Вот этот вопрос я и задал себе в тридцать пять лет. И попал некоторым образом в положение сороконожки, у которой спросили, с какой ноги она начинает прогулку.
Перечитав эпопею, я обнаружил, что все написанное писал не я, а черт знает кто. Быть может, тот, кого я из себя изображаю. Быть может, доктор-окулист, который еще в детстве прописал мне по ошибке очки от близорукости.
Я смутно понял, что стать самим собой так же трудно, как поехать на Невский проспект, вылезти у Казанского собора, раздеться в скверике донага и – мало того – в голом виде забраться на постамент к Барклаю де Толли.
Во-первых, холодно – простудишься и заболеешь воспалением легких. Во-вторых, опасно – прямо с Барклая де Толли тебя могут отправить в милицию или сумасшедший дом. В-третьих, все это окажется так некрасиво, что потом от стыда повесишься сам.
Живо представив себя на цоколе памятника Барклаю де Толли, я понял, что меня скорее всего элементарно побьют.
Эпопея рухнула. Город давил на мозг. И я отправился в деревню, в те псковские святые места, куда наш брат писатель ездит в разные трудные моменты жизни. Приезжают выгуливаться после длительного служебного застолья. Или попробовать чудесных солений и варений старожилов этого края. В круглые и полукруглые литературные даты там устраивают поминки и даже парады, которыми командуют литературные генералы.
Приезжают сюда и за вдохновением, когда последнее угасло. Эти напоминают магометанских женщин, молящихся у могилы святого о прекращении бесплодия.

2

Была зима, мороз, снега, ранний вечер, черный лес, белые березы и красное солнце за холмами.
Заиндевелые лошадки тащили сани, из саней падали на снег охапки зеленого сена. Накатанные санями колеи блистали под низким солнцем, как стальные рельсы.
Меня приютили две чудесные девушки. Они отдали мне одну комнату в маленьком деревенском домике на окраине. Только промерзшая почта и продуктовый синий ларек стояли рядом с домиком.
Глубокие снега рождали вокруг глубокую тишину. За домиком падал к речке обрыв. По обрыву росли ольхи и рябины, они стучали по ночам обледенелыми ветками.
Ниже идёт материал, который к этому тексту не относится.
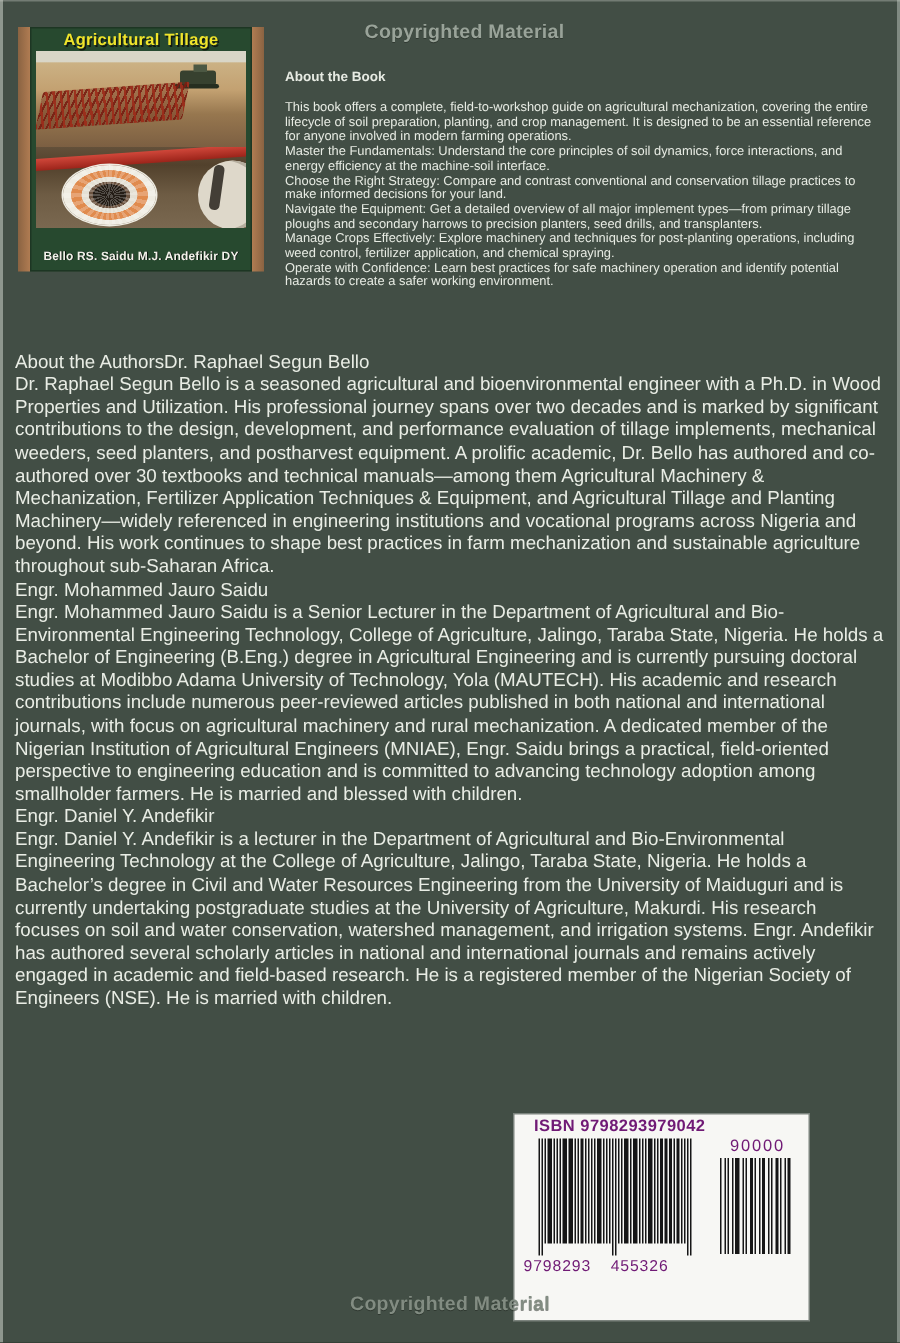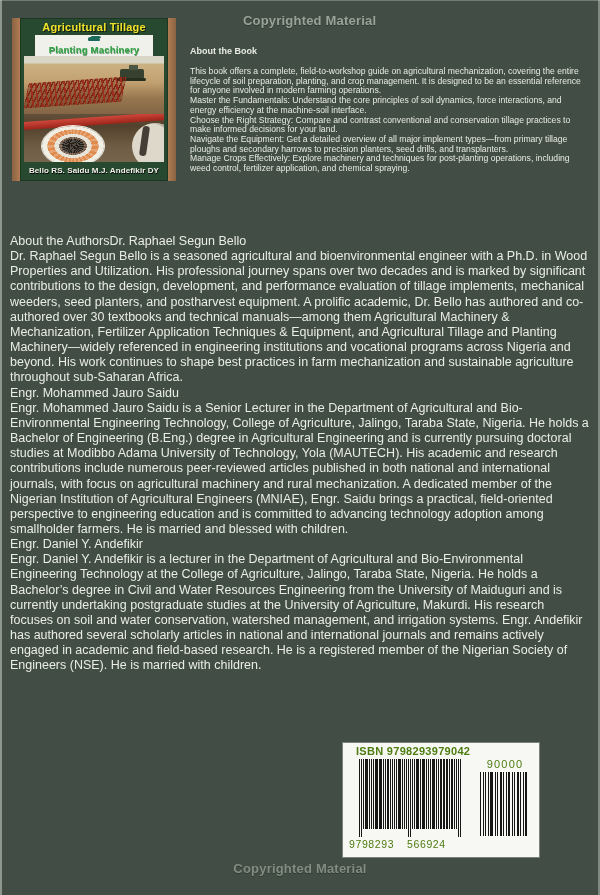"Planting Machinery" div.white-panel { html: <div> <div></div> <div>Planting Machinery</div> </div> -> none }
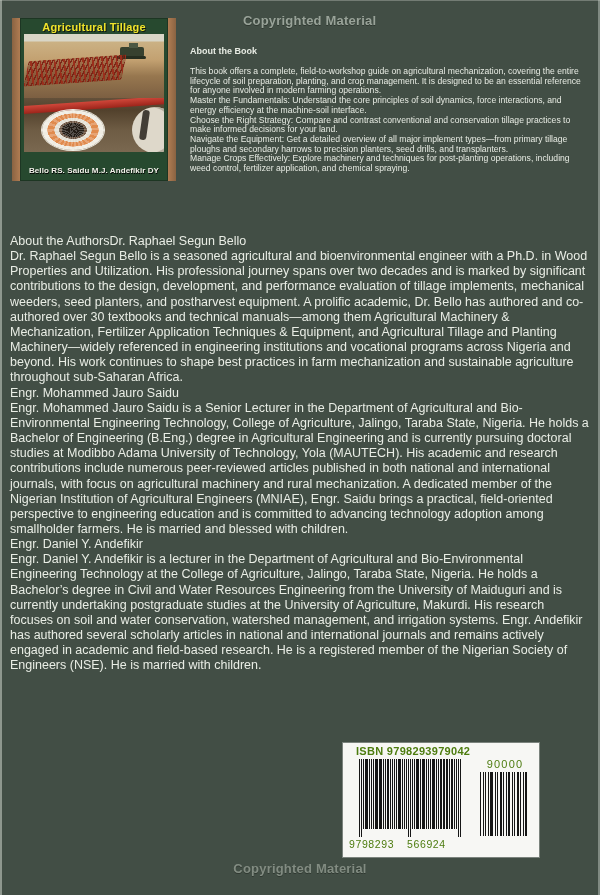"Operate with Confidence: Learn best" p { html: none -> <p>Operate with Confidence: Learn best practices for safe machinery operation and identify potential hazards to create a safer working environment.</p> }
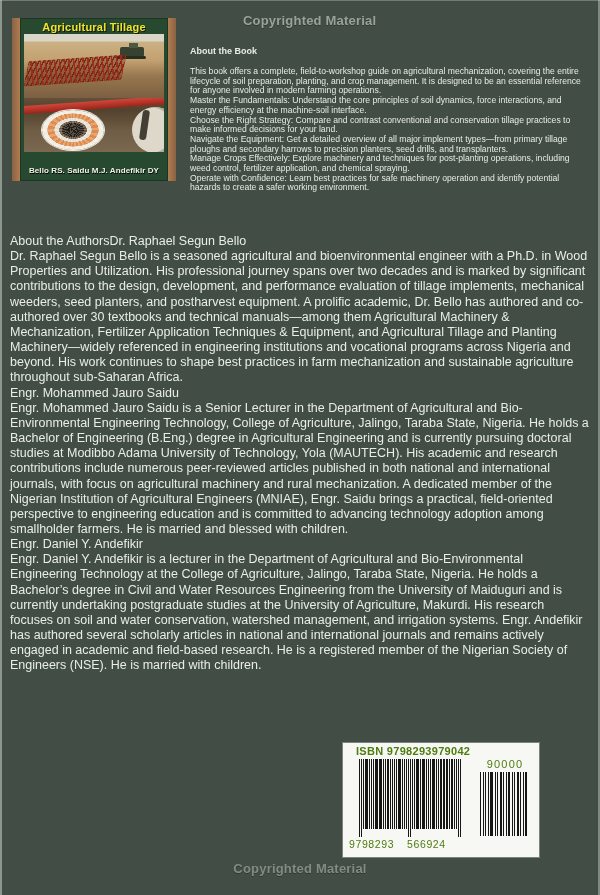"ISBN 9798293979042" .barcode-box { color: #4d7c0f -> #701a75; height: 114px -> 137px }
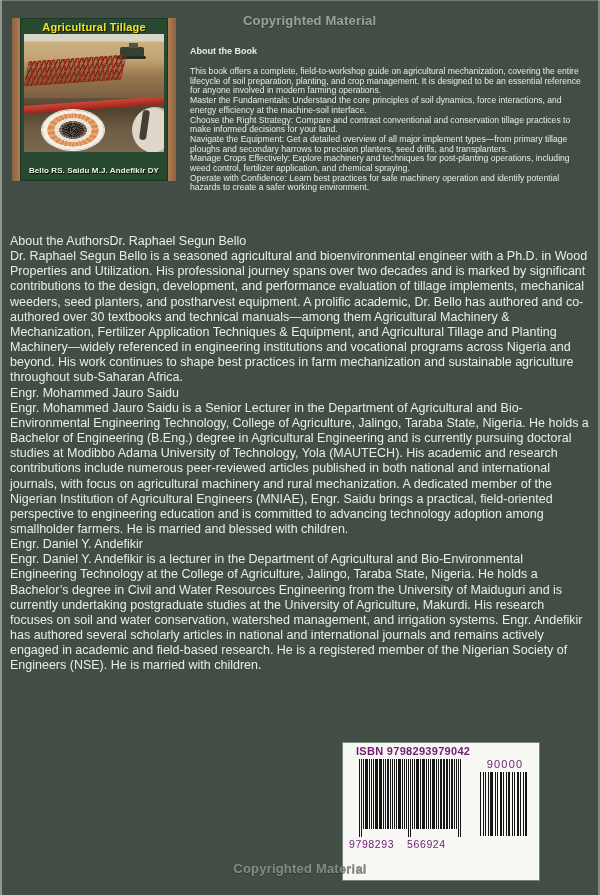"566924" span.d2 { text: 566924 -> 455326 }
А за яблоневым садом виднелся старинный барский дом и строения усадьбы.
Мои хозяйки рано утром, еще в полной темноте, поднимались на работу. Они хохотали, споласкивая свои носы ледяной водой, и топали валенками, чтобы согреться, – к утру домик совершенно промерзал. Но девушки умели смеяться любому пустяку и смехом помогали себе и другим жить. Они баловали меня, сами приносили дрова из сарая, и становилось неудобно из-за этого. И когда морозные поленья с грохотом летели на пол возле печки, мы ругались. Я ругался, высунув из-под одеял только кончик своего носа. А они ругались и хохотали, отряхивая со своих пальтишек щепки и цепкий снег. Потом они исчезали, кинув на птичью кормушку возле крыльца крошек или крупы. И когда синий рассвет начинал пробиваться сквозь замерзшие стекла, я слышал через стенку домика стук птичьих носов по дну кормушки.
Я вылезал из-под одеял, дрожал, закуривал и топил печки. И когда с оконных стекол сползал лед, садился к столу. Все тот же лист торчал из машинки, и отчаяние захлестывало душу. Работа не шла, а тут еще надвигался очередной период безденежья.
«Мы все торопимся, – думал я. – Зачем? Правильно ли торопить время? Мы живем один раз, и надо помнить об этом. Разве успеешь понять себя, если все время торопишься? Размышления предполагают спокойствие. Надо тихо читать тихие и мудрые книги.